Tchaikovsky’s evocative overture establishes an immediate classical scene at the Israeli Opera Theater. Von Rothbart enters in an all-black sequined suit, monitoring the movements of his captured maidens-turned-swans. Swan Queen Noa Cohen’s entrance is chillingly majestic while possessing an underlying timidity required for the role. Cohen’s balletic lines are long and unending, her delicate arms unblemished wings. There was some lack of chemistry, however, between the Swan Queen and Prince Siegfried, who could have been more attentive in gently partnering his queen.

The celebrated ‘4 Little Swans’ pas de quatre was near perfect. Dancers Lior Horev, Rina Pinsky, Lissa von Manetch, and Victoria Alexandrovskaya elevated the scene through precise footwork, coordinated spacing, and flawless head and neck work. The ‘Swan Lake’ corps de ballet famously generates the most sublime moments through impressive formations and flocking. The company’s corps dancers formidably rise to the intensively physical and emotional challenges of Swan Lake. This performance proved that The Israel Ballet has benefitted enormously from the recent hiring of Artistic Director Maté Moray.

Credit: Maya Iltus
Credit: Maya Iltus | © Maya Iltus

Ivanov’s Act II from Swan Lake comes to a close as Rothbart’s spell forces Odette and her fellow maidens to return to their lake prison. Rothbart literally pulls the curtain over Anna Chroshtzeva’s romantic lakeside set as Tchaikovsky’s classical suite takes a shocking turn. Sound designer Julien Tarride cleverly alters the score in an electronic transition towards Foniadakis’ ‘Swan Lake Suite.’ Avi Yona Bueno’s more contemporary lighting calls our attention to the front of the stage, transporting the audience into the choreographic future.

Though swans are famously monogamous creatures, known for appearing to fall in love with just one partner in an entire lifetime, Foniadakis instead portrays slick and sexually liberated swans, swiftly moving between partners. The ballet becomes ultra-humanized, as more pedestrian dancers in form-fitting body suits, jog, flip, and bop as if they were at a local dance club. The ethereal and pristine quality of Ivanov’s ballet is replaced with rapid-fire arm work and footwork, crowd-pleasing acrobatics, and orgy-like, sometimes chaotic formations.

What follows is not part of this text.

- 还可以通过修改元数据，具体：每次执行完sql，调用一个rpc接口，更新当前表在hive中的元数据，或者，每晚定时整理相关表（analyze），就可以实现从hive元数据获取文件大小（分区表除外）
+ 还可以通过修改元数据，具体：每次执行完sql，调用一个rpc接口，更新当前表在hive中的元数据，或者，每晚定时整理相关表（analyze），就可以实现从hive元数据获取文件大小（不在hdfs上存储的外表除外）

A decade ago, choreographer Matthew Bourne’s Swan Lake rendition famously replaced the female corps de ballet of swans with male contemporary dancers; Foniadakis’ continues this tradition as male dancers both masculinize and satirize the piece – flapping their longer wingspans wildly, sometimes ridiculously.

doing up costumes
© Eyal Landesman

In another contemporary variation on a classical theme, Foniadakis cleverly challenges the prolific notion of the mute swan. A dancer’s voice is often layered on top of Tchaikovsky’s and Tarride’s scores, explaining that a dancer must be ‘vulnerable, passionate, dramatic’ but also ‘let herself go.’ This section takes on a meta-performative quality, as notoriously silent dancers on stage begin to self-reflect on process and dancers’ struggles as heard through the overhead speakers.

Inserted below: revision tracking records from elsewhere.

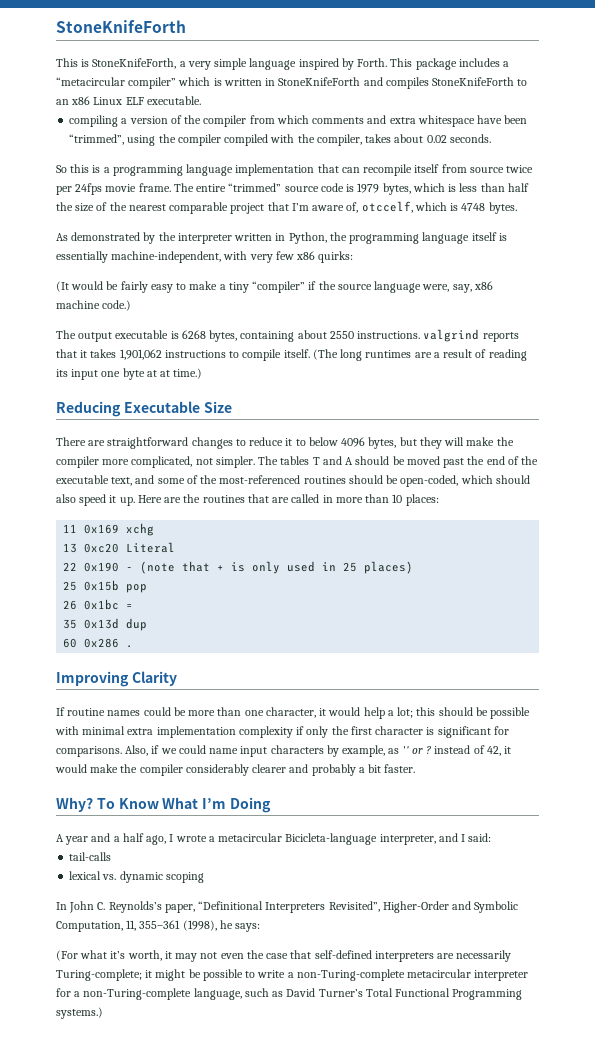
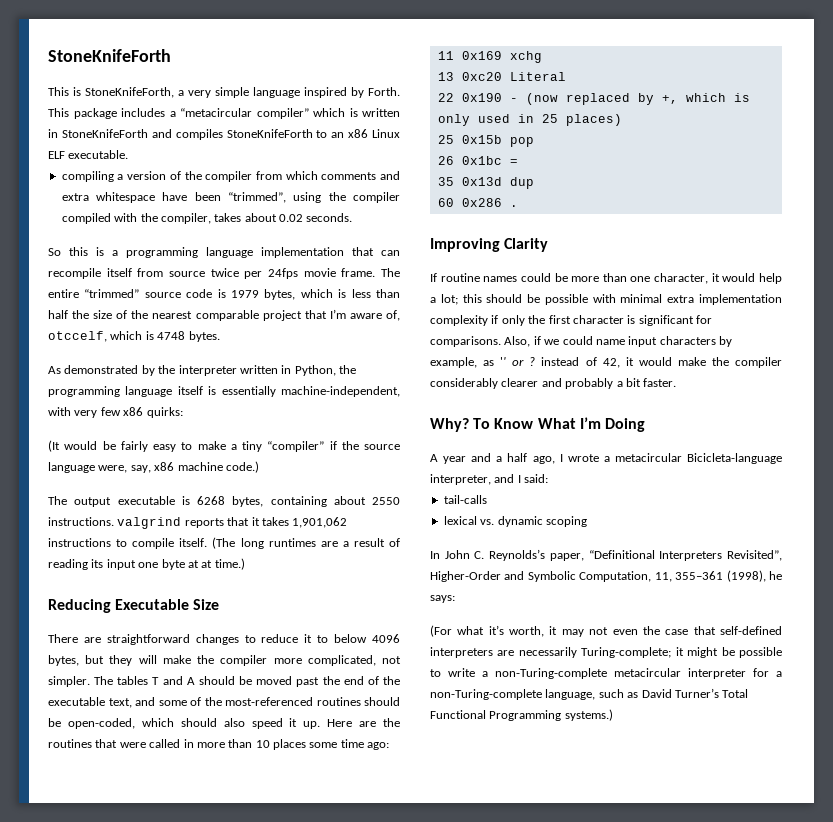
- Here are the routines that are called in more than 10 places:
+ Here are the routines that were called in more than 10 places some time ago:
- 22 0x190 - (note that + is only used in 25 places)
+ 22 0x190 - (now replaced by +, which is only used in 25 places)

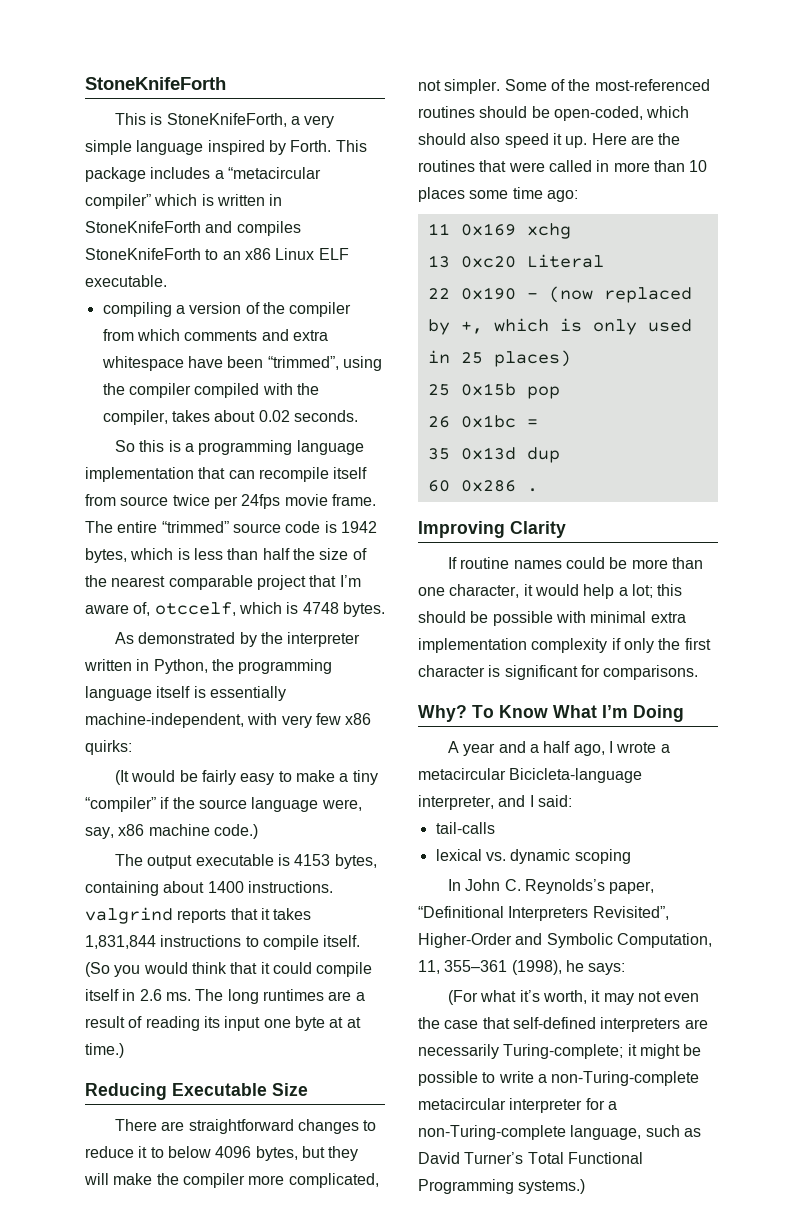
- The entire “trimmed” source code is 1979 bytes, which is less than half the size of the nearest comparable project that I’m aware of, otccelf, which is 4748 bytes.
+ The entire “trimmed” source code is 1942 bytes, which is less than half the size of the nearest comparable project that I’m aware of, otccelf, which is 4748 bytes.
- The output executable is 6268 bytes, containing about 2550 instructions. valgrind reports that it takes 1,901,062 instructions to compile itself.
+ The output executable is 4153 bytes, containing about 1400 instructions. valgrind reports that it takes 1,831,844 instructions to compile itself.
- (The long runtimes are a result of reading its input one byte at at time.)
+ (So you would think that it could compile itself in 2.6 ms. The long runtimes are a result of reading its input one byte at at time.)
- The tables T and A should be moved past the end of the executable text, and some of the most-referenced routines should be open-coded, which should also speed it up.
+ Some of the most-referenced routines should be open-coded, which should also speed it up.
- Also, if we could name input characters by example, as '' or ? instead of 42, it would make the compiler considerably clearer and probably a bit faster.

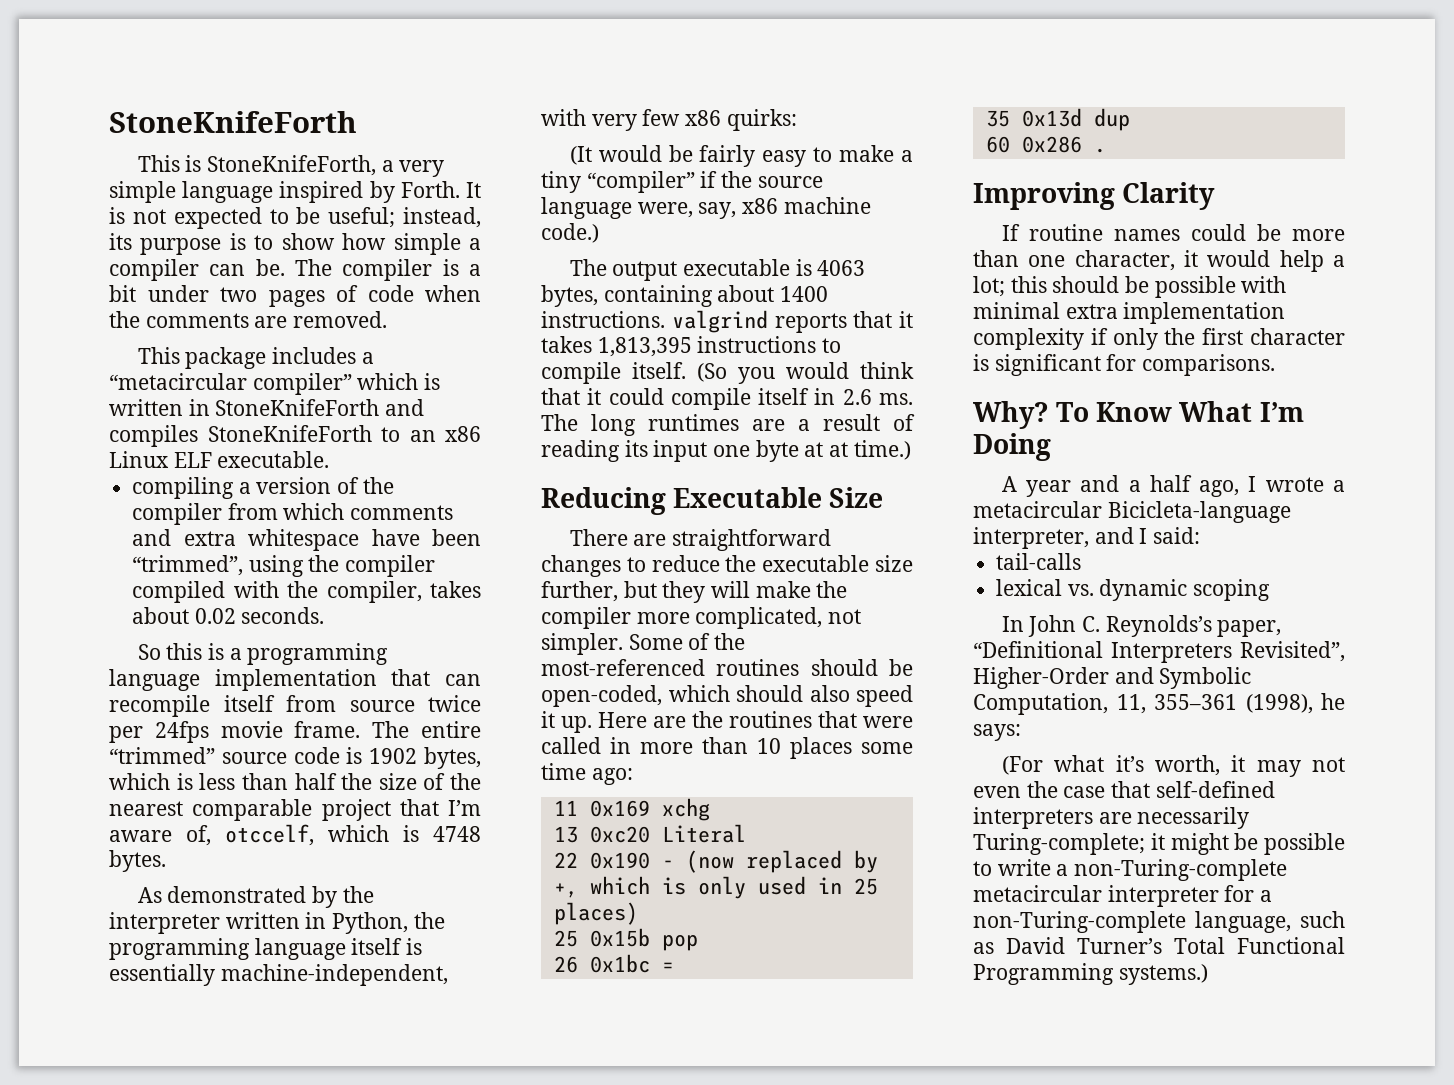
- This is StoneKnifeForth, a very simple language inspired by Forth. This package includes a “metacircular compiler” which is written in StoneKnifeForth and compiles StoneKnifeForth to an x86 Linux ELF executable.
+ This is StoneKnifeForth, a very simple language inspired by Forth. It is not expected to be useful; instead, its purpose is to show how simple a compiler can be. The compiler is a bit under two pages of code when the comments are removed.
+ This package includes a “metacircular compiler” which is written in StoneKnifeForth and compiles StoneKnifeForth to an x86 Linux ELF executable.
- The entire “trimmed” source code is 1942 bytes, which is less than half the size of the nearest comparable project that I’m aware of, otccelf, which is 4748 bytes.
+ The entire “trimmed” source code is 1902 bytes, which is less than half the size of the nearest comparable project that I’m aware of, otccelf, which is 4748 bytes.
- The output executable is 4153 bytes, containing about 1400 instructions. valgrind reports that it takes 1,831,844 instructions to compile itself.
+ The output executable is 4063 bytes, containing about 1400 instructions. valgrind reports that it takes 1,813,395 instructions to compile itself.
- There are straightforward changes to reduce it to below 4096 bytes, but they will make the compiler more complicated, not simpler.
+ There are straightforward changes to reduce the executable size further, but they will make the compiler more complicated, not simpler.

In an impressive finale starring Tomoko Takahashi’s refined fouette turns, the remaining dancers encircle her on the ground, utilizing their bodies percussively to reflect Takahashi’s rhythm, a departure from the classical notion that music alone dictates movement in ballet.

Foniadakis’ interpretation is visually impressive, his complex and unbelievably quick choreography is masterfully grasped by the dancers. Some additional conceptual work, however, may have benefitted the piece, as tricks and speed only go so far. Regardless, it is clear that The Israel Ballet is taking flight in a promising new direction.